EXERCISE INSTRUCTIONS: Spot each line in the records below where the word "Azure" occurs, then copy it.

DATASET ENTRIES:
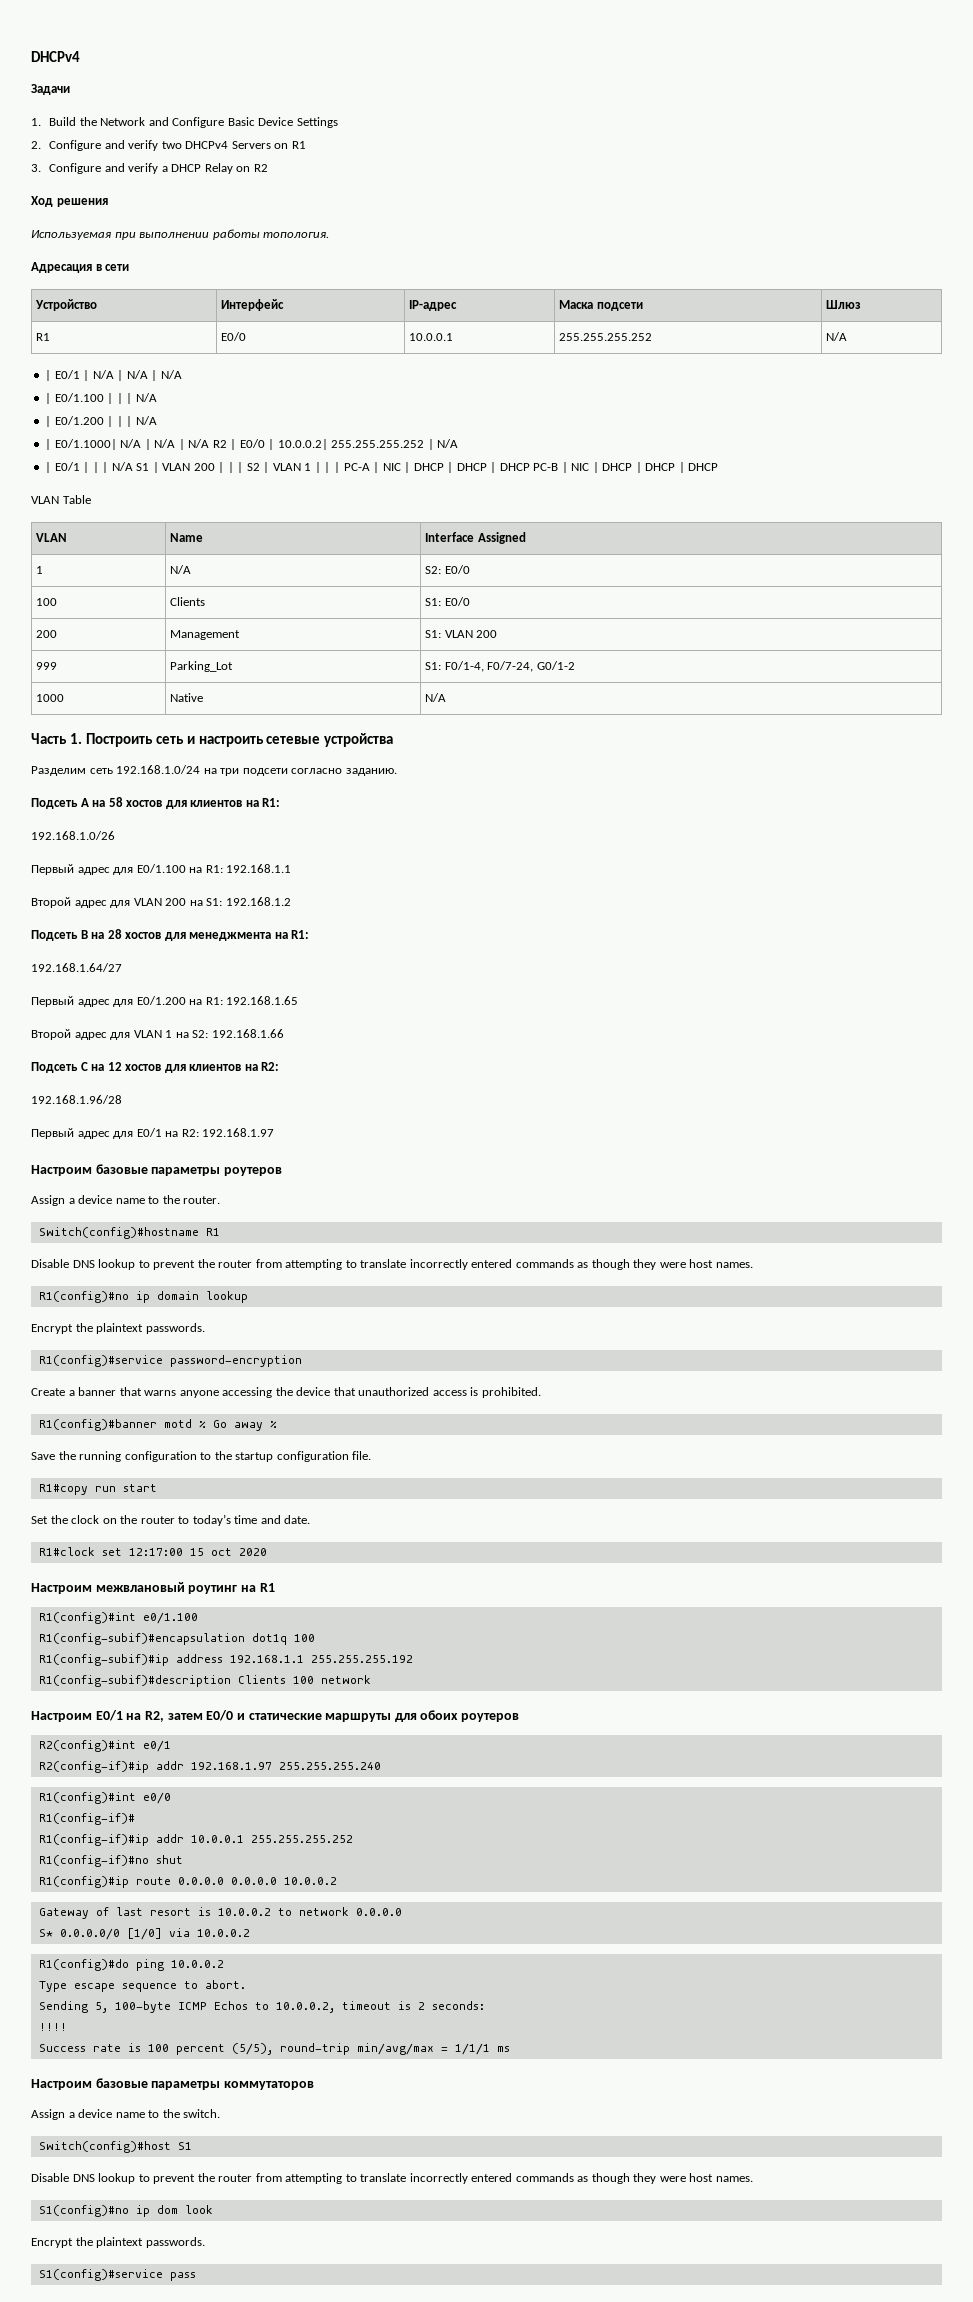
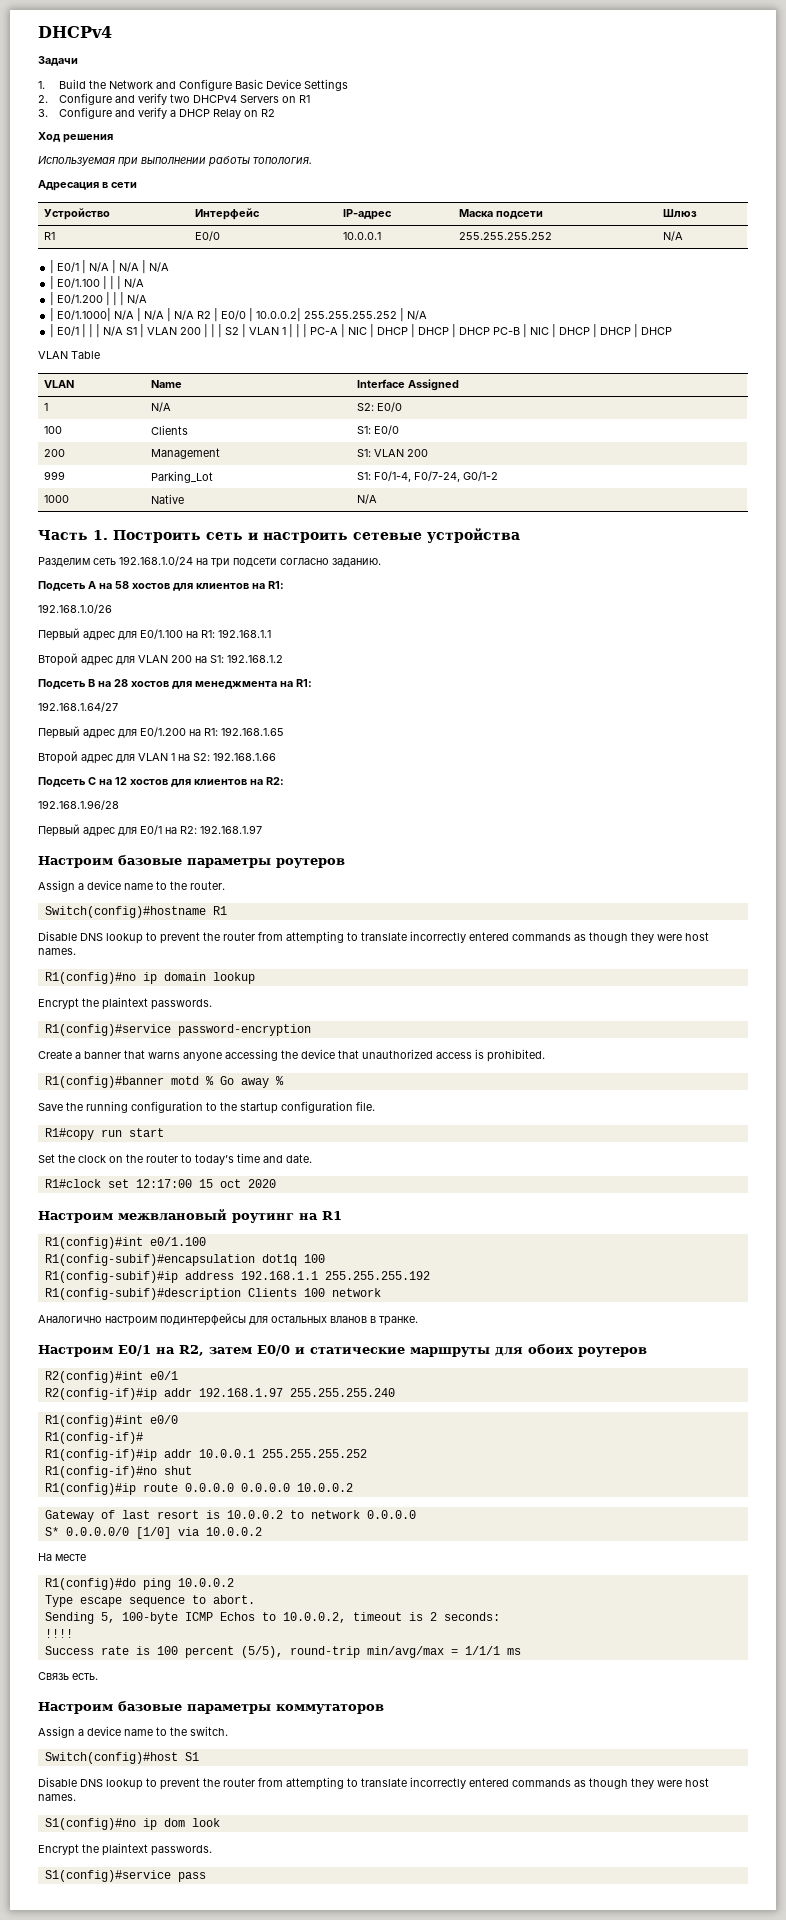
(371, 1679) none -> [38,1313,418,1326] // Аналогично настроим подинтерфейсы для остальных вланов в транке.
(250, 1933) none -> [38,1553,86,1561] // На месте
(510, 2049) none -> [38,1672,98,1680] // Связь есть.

* * *

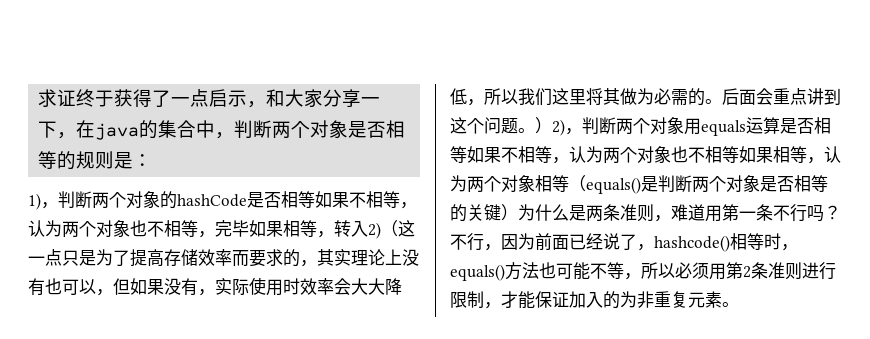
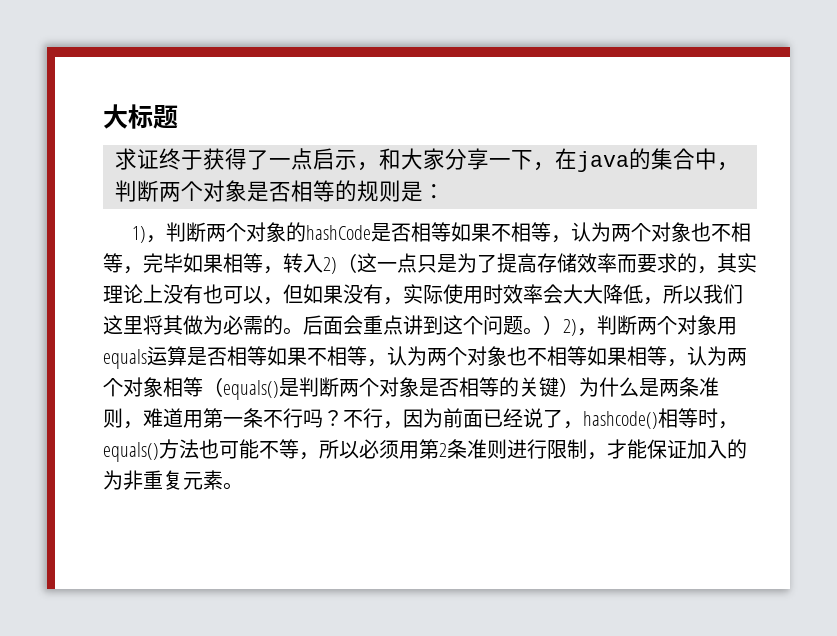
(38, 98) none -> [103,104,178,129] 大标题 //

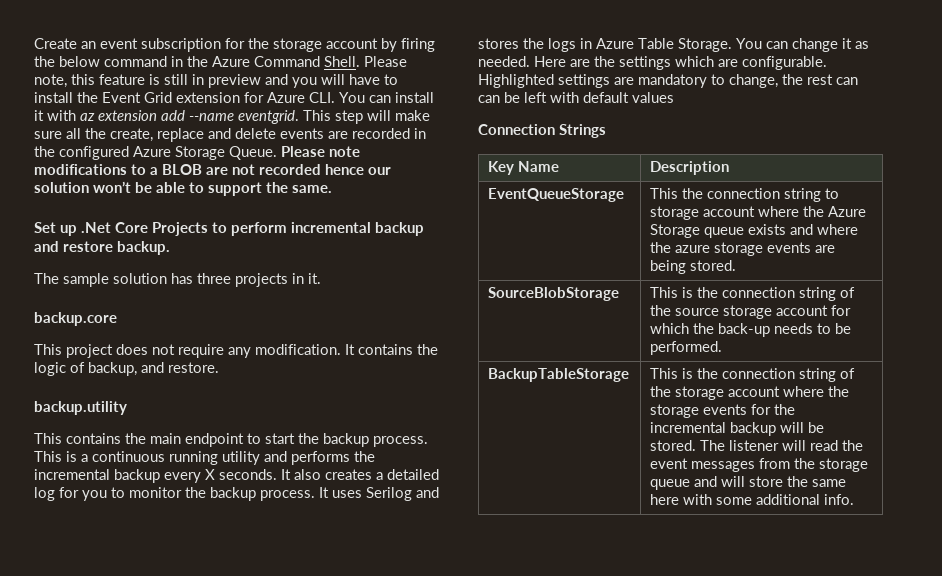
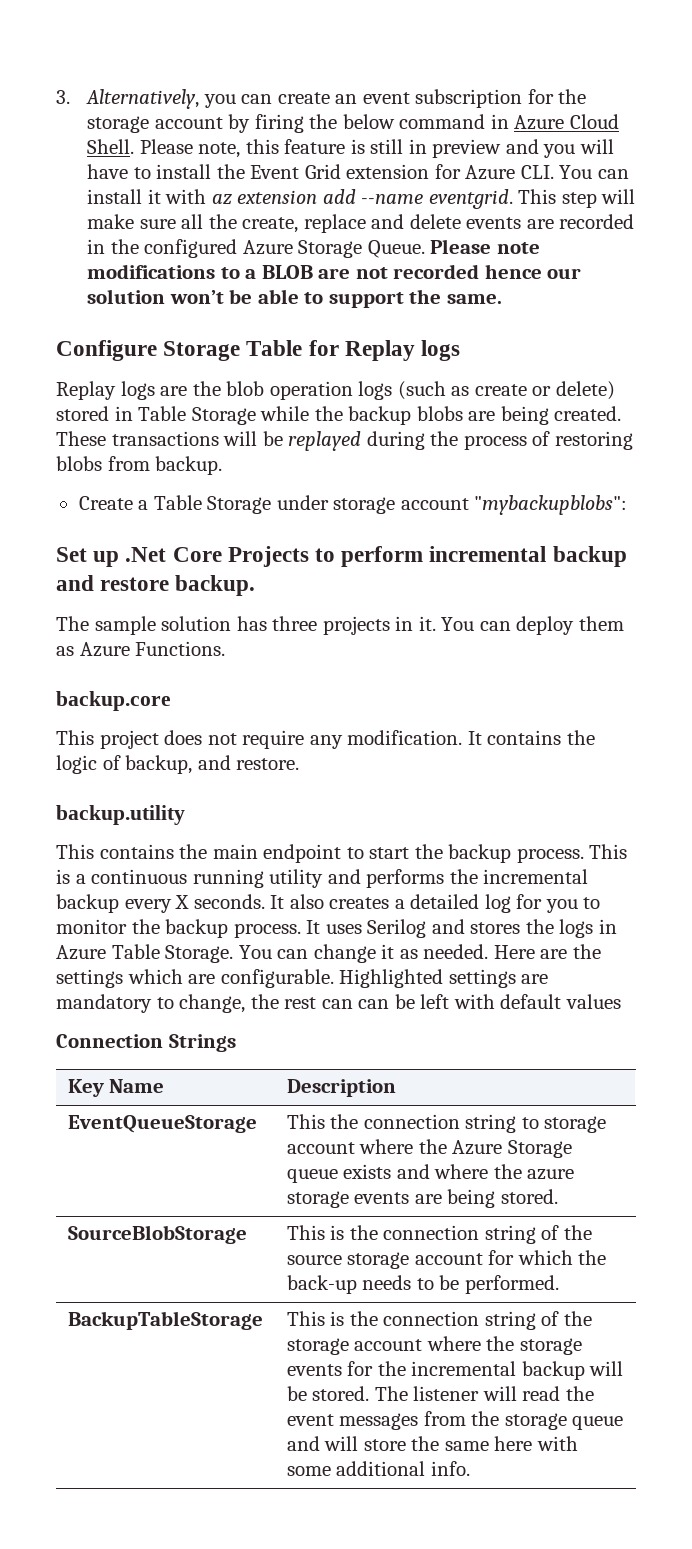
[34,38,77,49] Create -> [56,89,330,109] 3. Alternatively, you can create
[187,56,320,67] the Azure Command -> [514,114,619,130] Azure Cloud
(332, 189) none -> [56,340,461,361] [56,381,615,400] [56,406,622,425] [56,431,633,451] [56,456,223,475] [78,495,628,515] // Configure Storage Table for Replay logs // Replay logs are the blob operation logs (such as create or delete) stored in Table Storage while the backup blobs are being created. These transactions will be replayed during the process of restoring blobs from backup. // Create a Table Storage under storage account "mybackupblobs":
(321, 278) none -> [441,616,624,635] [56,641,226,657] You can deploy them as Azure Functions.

YOUR SOLUTION:
[187,56,320,67] the Azure Command -> [514,114,619,130] Azure Cloud
(321, 278) none -> [441,616,624,635] [56,641,226,657] You can deploy them as Azure Functions.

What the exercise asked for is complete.